Reuters, April 17, 2002

Afghan Woman Teacher Attacked with Acid

CHAMAN, Pakistan (Reuters) - An unidentified man threw acid on an Afghan woman teacher in Kandahar soon after threatening pamphlets appeared in the former Taliban stronghold, a city official said Wednesday.

The man sprinkled acid on the teacher Tuesday as she went home from school, then tried to flee, Commander Dost Mohammad told Reuters in the Pakistan border town of Chaman.

"But the people caught him and handed over to the authorities," he said.

The hand-written pamphlets in Kandahar, the southern Afghan city from which Taliban chief Mullah Mohammad Omar ran the ultra-Islamic movement, warned men not to send their daughters to schools or their women to work.

Mohammad said he did not know how badly hurt the woman was, but said the Kandahar authorities had arrested 37 people named by the detained man and found more acid.

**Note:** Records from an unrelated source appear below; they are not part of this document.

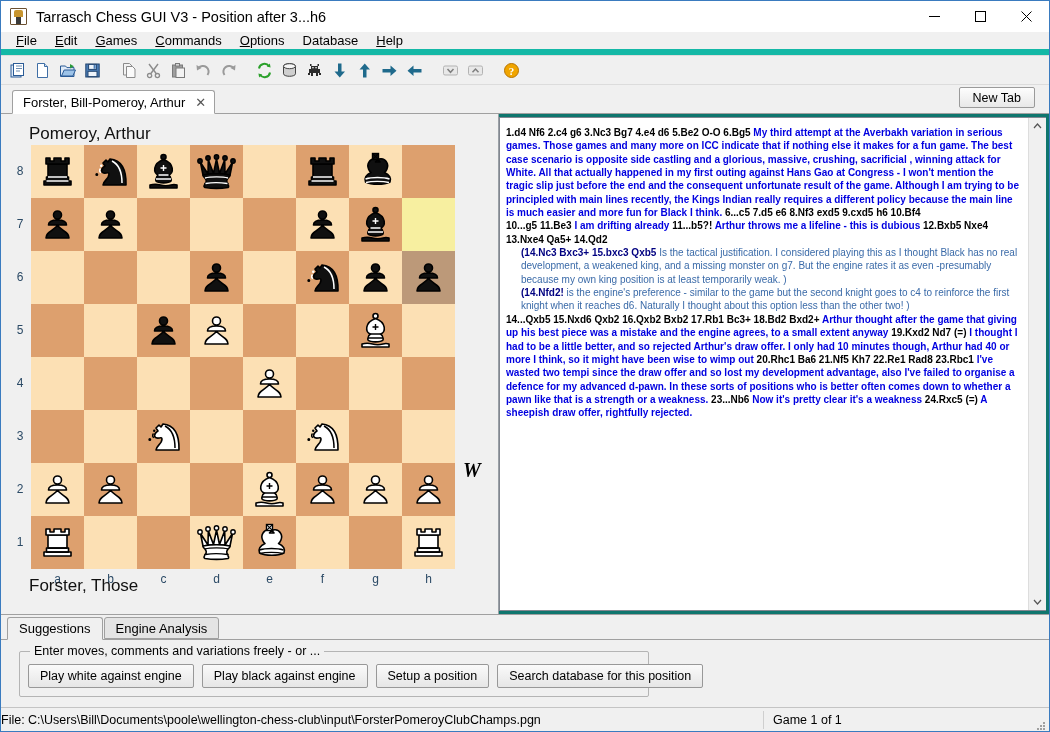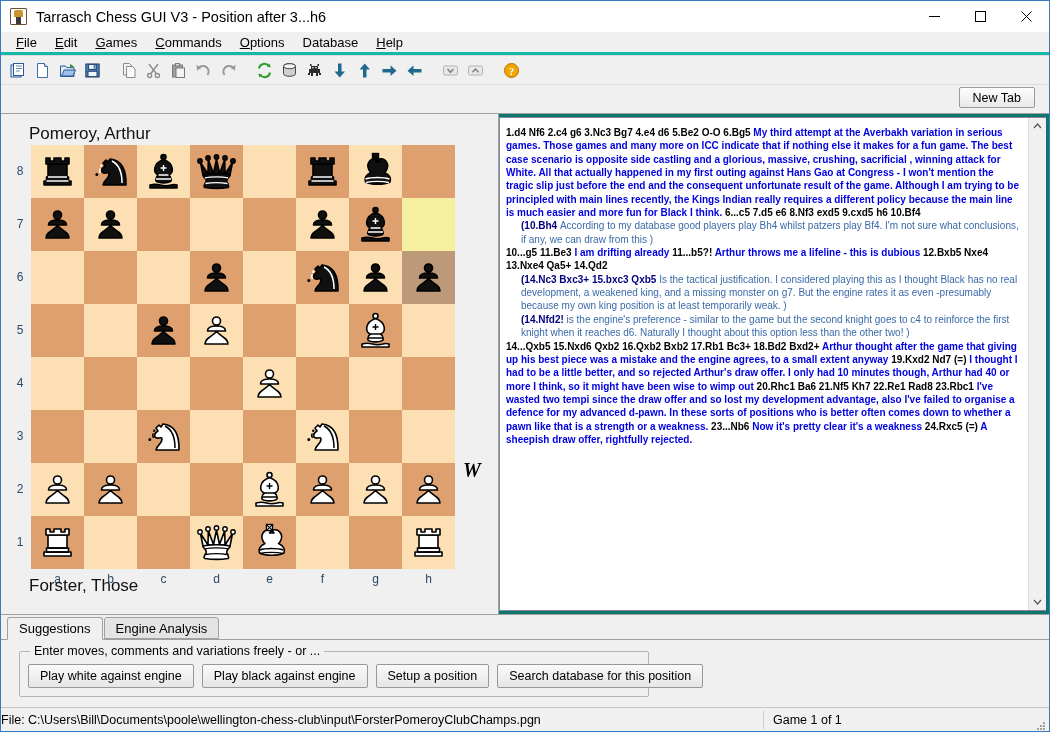--- a/index.html
+++ b/index.html
@@ -58,21 +58,21 @@
     cursor: default;
   }
   .wb svg { display: block; }
 
   
   .menubar {
     height: 23px; flex: 0 0 23px;
     background: #f0f0f0;
     display: flex; align-items: center;
     padding-left: 6px;
-    border-bottom: 3px solid #14b8a6;
+    border-bottom: 6px solid #14b8a6;
   }
   .menu-item {
     font-size: 13px; color: #000;
     padding: 3px 9px;
     cursor: default;
   }
   .menu-item u { text-decoration: underline; }
 
   
   .toolbar {
@@ -462,20 +462,24 @@
     <div class="tbsep"></div>
     <div class="tb">
       <svg width="17" height="17" viewBox="0 0 17 17">
         <circle cx="8.5" cy="8.5" r="7" fill="#f0a500" stroke="#b87400"></circle>
         <text x="8.5" y="12.6" font-family="Liberation Serif, serif" font-size="11" font-weight="bold" fill="#fff" text-anchor="middle">?</text>
       </svg>
     </div>
   </div>
 
   <div class="tabstrip">
+    <div class="gtab">
+      <span>Forster, Bill-Pomeroy, Arthur</span>
+      <span class="tabclose">✕</span>
+    </div>
     <div class="newtab-btn">New Tab</div>
   </div>
 
   <div class="main">
 
     <div class="left-pane">
       <div class="player-top">Pomeroy, Arthur</div>
       <div class="board-wrap">
         <div class="board" id="board">
             <div class="sq" style="background: rgb(252, 224, 180);">
@@ -846,21 +850,20 @@
             <div class="file-lbl" style="left: 371px;">h</div>
           </div>
       </div>
       <div class="turn-ind">W</div>
       <div class="player-bottom">Forster, Those</div>
     </div>
 
     <div class="right-pane">
       <div class="notation" id="notation">
           <p class="blk-main"><span class="mv">1.d4 Nf6 2.c4 g6 3.Nc3 Bg7 4.e4 d6 5.Be2 O-O 6.Bg5 </span><span class="cm">My third attempt at the Averbakh variation in serious games. Those games and many more on ICC indicate that if nothing else it makes for a fun game. The best case scenario is opposite side castling and a glorious, massive, crushing, sacrificial , winning attack for White. All that actually happened in my first outing against Hans Gao at Congress - I won't mention the tragic slip just before the end and the consequent unfortunate result of the game. Although I am trying to be principled with main lines recently, the Kings Indian really requires a different policy because the main line is much easier and more fun for Black I think. </span><span class="mv">6...c5 7.d5 e6 8.Nf3 exd5 9.cxd5 h6 10.Bf4</span></p>
-          <p class="blk-var"><span class="vmv">(10.Bh4 </span><span class="vcm">According to my database good players play Bh4 whilst patzers play Bf4. I'm not sure what conclusions, if any, we can draw from this )</span></p>
           <p class="blk-main"><span class="mv">10...g5 11.Be3 </span><span class="cm">I am drifting already </span><span class="mv">11...b5?! </span><span class="cm">Arthur throws me a lifeline - this is dubious </span><span class="mv">12.Bxb5 Nxe4 13.Nxe4 Qa5+ 14.Qd2</span></p>
           <p class="blk-var"><span class="vmv">(14.Nc3 Bxc3+ 15.bxc3 Qxb5 </span><span class="vcm">Is the tactical justification. I considered playing this as I thought Black has no real development, a weakened king, and a missing monster on g7. But the engine rates it as even -presumably because my own king position is at least temporarily weak. )</span></p>
           <p class="blk-var"><span class="vmv">(14.Nfd2! </span><span class="vcm">is the engine's preference - similar to the game but the second knight goes to c4 to reinforce the first knight when it reaches d6. Naturally I thought about this option less than the other two! )</span></p>
           <p class="blk-main"><span class="mv">14...Qxb5 15.Nxd6 Qxb2 16.Qxb2 Bxb2 17.Rb1 Bc3+ 18.Bd2 Bxd2+ </span><span class="cm">Arthur thought after the game that giving up his best piece was a mistake and the engine agrees, to a small extent anyway </span><span class="mv">19.Kxd2 Nd7 (=) </span><span class="cm">I thought I had to be a little better, and so rejected Arthur's draw offer. I only had 10 minutes though, Arthur had 40 or more I think, so it might have been wise to wimp out </span><span class="mv">20.Rhc1 Ba6 21.Nf5 Kh7 22.Re1 Rad8 23.Rbc1 </span><span class="cm">I've wasted two tempi since the draw offer and so lost my development advantage, also I've failed to organise a defence for my advanced d-pawn. In these sorts of positions who is better often comes down to whether a pawn like that is a strength or a weakness. </span><span class="mv">23...Nb6 </span><span class="cm">Now it's pretty clear it's a weakness </span><span class="mv">24.Rxc5 (=) </span><span class="cm">A sheepish draw offer, rightfully rejected. </span></p>
         </div>
       <div class="vscroll">
         <div class="sarrow">
           <svg width="9" height="9" viewBox="0 0 9 9">
               <path d="M1 6 L4.5 2 L8 6" fill="none" stroke="#555" stroke-width="1.2"></path>
             </svg>

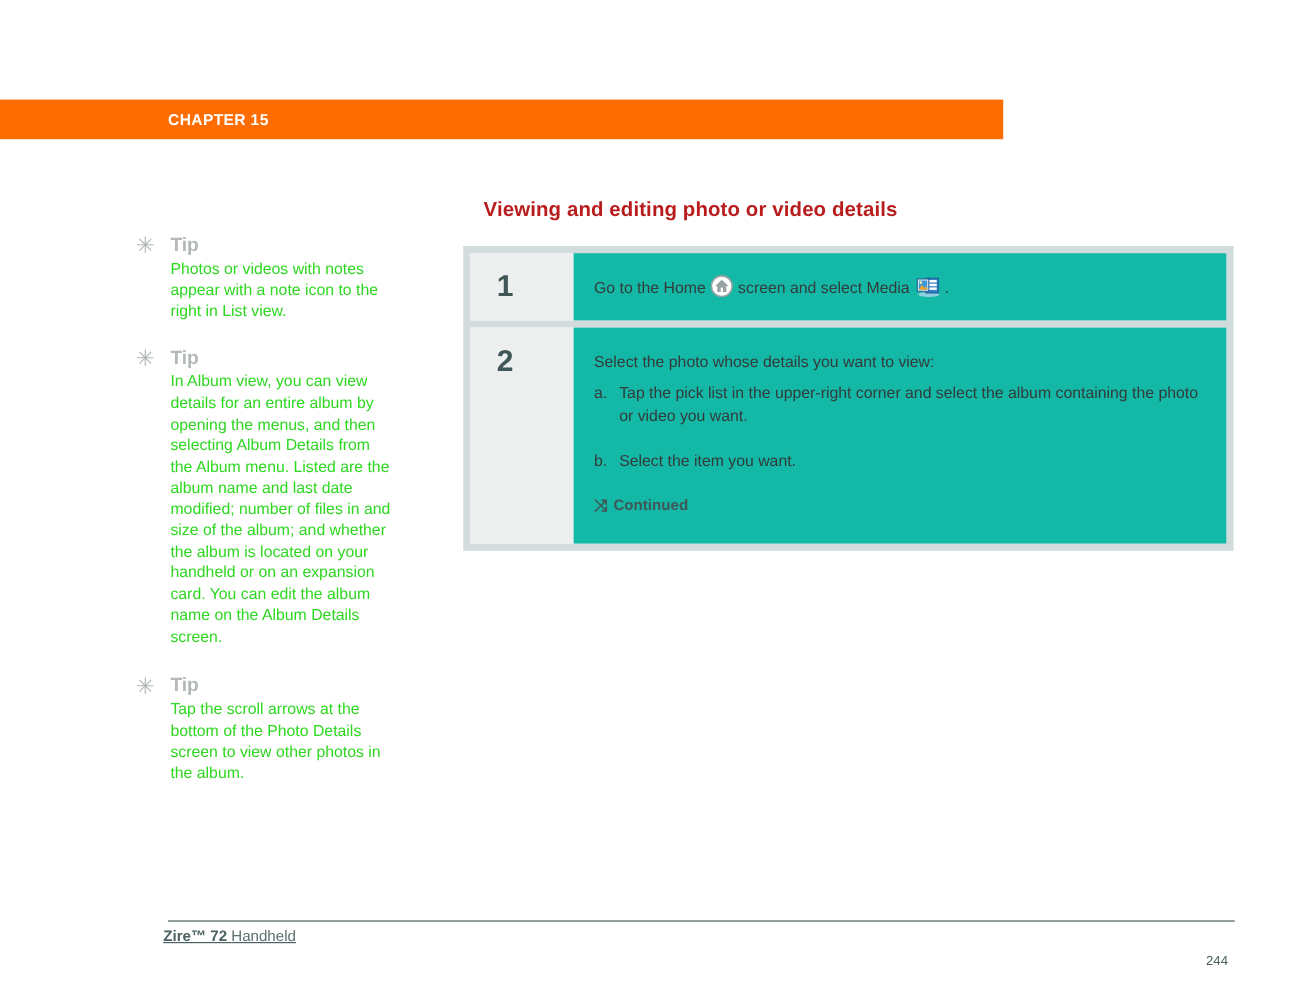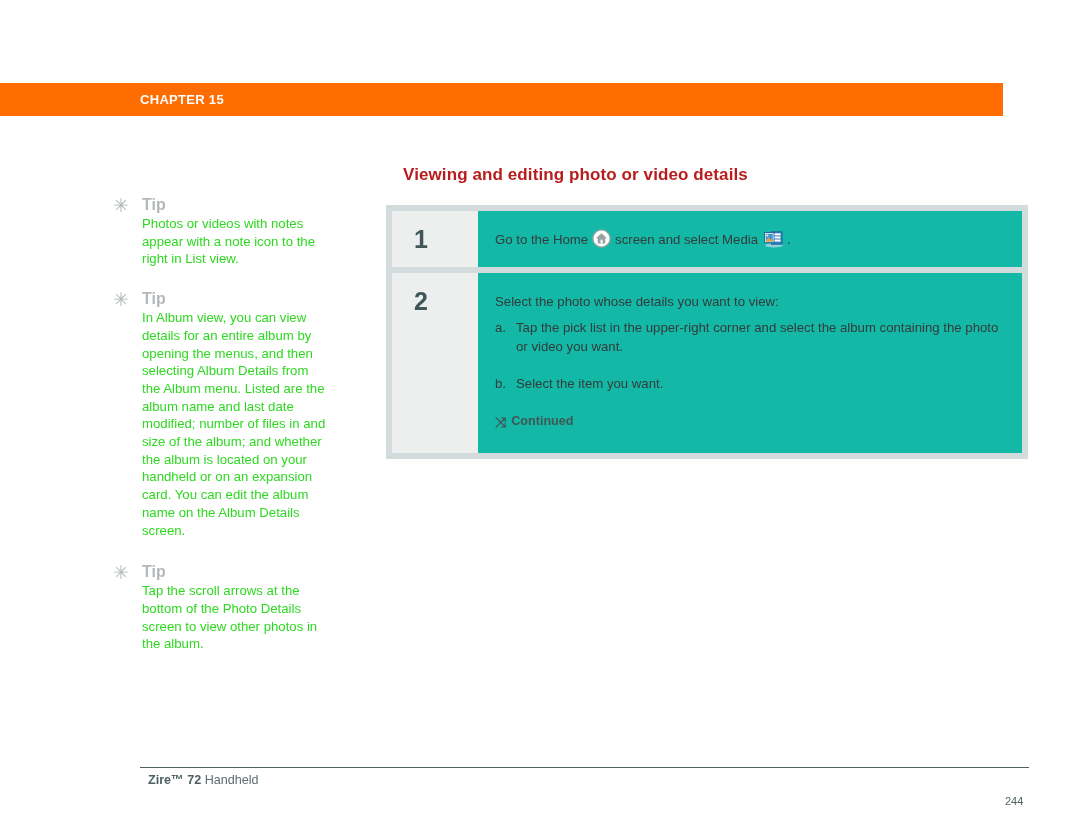--- a/index.html
+++ b/index.html
@@ -13,21 +13,21 @@
     font-family: "Liberation Sans", sans-serif;
     position: relative;
     overflow: hidden;
   }
 
   
   .header-bar {
     position: absolute;
     left: 0;
     top: 83px;
-    width: 1003px;
+    width: 836px;
     height: 33px;
     background: #ff6c00;
     display: flex;
     align-items: center;
   }
   .header-chapter {
     position: absolute;
     left: 140px;
     color: #ffffff;
     font-size: 13px;
@@ -191,24 +191,25 @@
   .footer-rule {
     position: absolute;
     left: 140px;
     top: 767px;
     width: 889px;
     height: 1px;
     background: #4c6161;
   }
   .footer-left {
     position: absolute;
-    left: 148px;
+    left: 136px;
     top: 773px;
     font-size: 12.6px;
     color: #4c6161;
+    text-decoration: underline;
   }
   .footer-left b { font-weight: bold; }
   .footer-left .reg { font-weight: normal; color: #5c6d6d; }
   .footer-page {
     position: absolute;
     left: 1005px;
     top: 775px;
     font-size: 11px;
     color: #4c6161;
     margin-top: 20px;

"Five of them were wearing the Afghan military uniform," he said.

Mohammad said all detainees were being questioned at Kandahar airport where U.S. troops are holding more than 200 members of the Taliban and their allies in al Qaeda, blamed by Washington for the September 11 attacks on the United States.

The Taliban, who controlled most of Afghanistan until ousted in December, banned women from leaving their homes unless clad in an all covering burqa and accompanied by a male relative.

They barred girls over the age of nine from school and the re-opening of many schools last month was regarded as a major step on the way to recovery for a country after 23 years of war.

Khalid Pashtoon, a spokesman for Kandahar governor Gul Agha, told Reuters some threatening pamphlets attributed to Jaish-e-Islami, or Army of Islam, an unknown Islamic group, had been found in Kandahar.

"It may be Jaish-e-Mohammad," he said, referring to a Pakistan-based militant group fighting Indian rule in disputed Kashmir region which Islamabad banned in January.

Similar hand-written leaflets were found last week in and around Spinboldak, just across the border from Chaman, warning people of reprisals if they helped track down Taliban or al Qaeda militants.

"The American forces will leave the country sooner or later, but you will remain here," one of the leaflets read. "People helping Afghan security forces are being marked."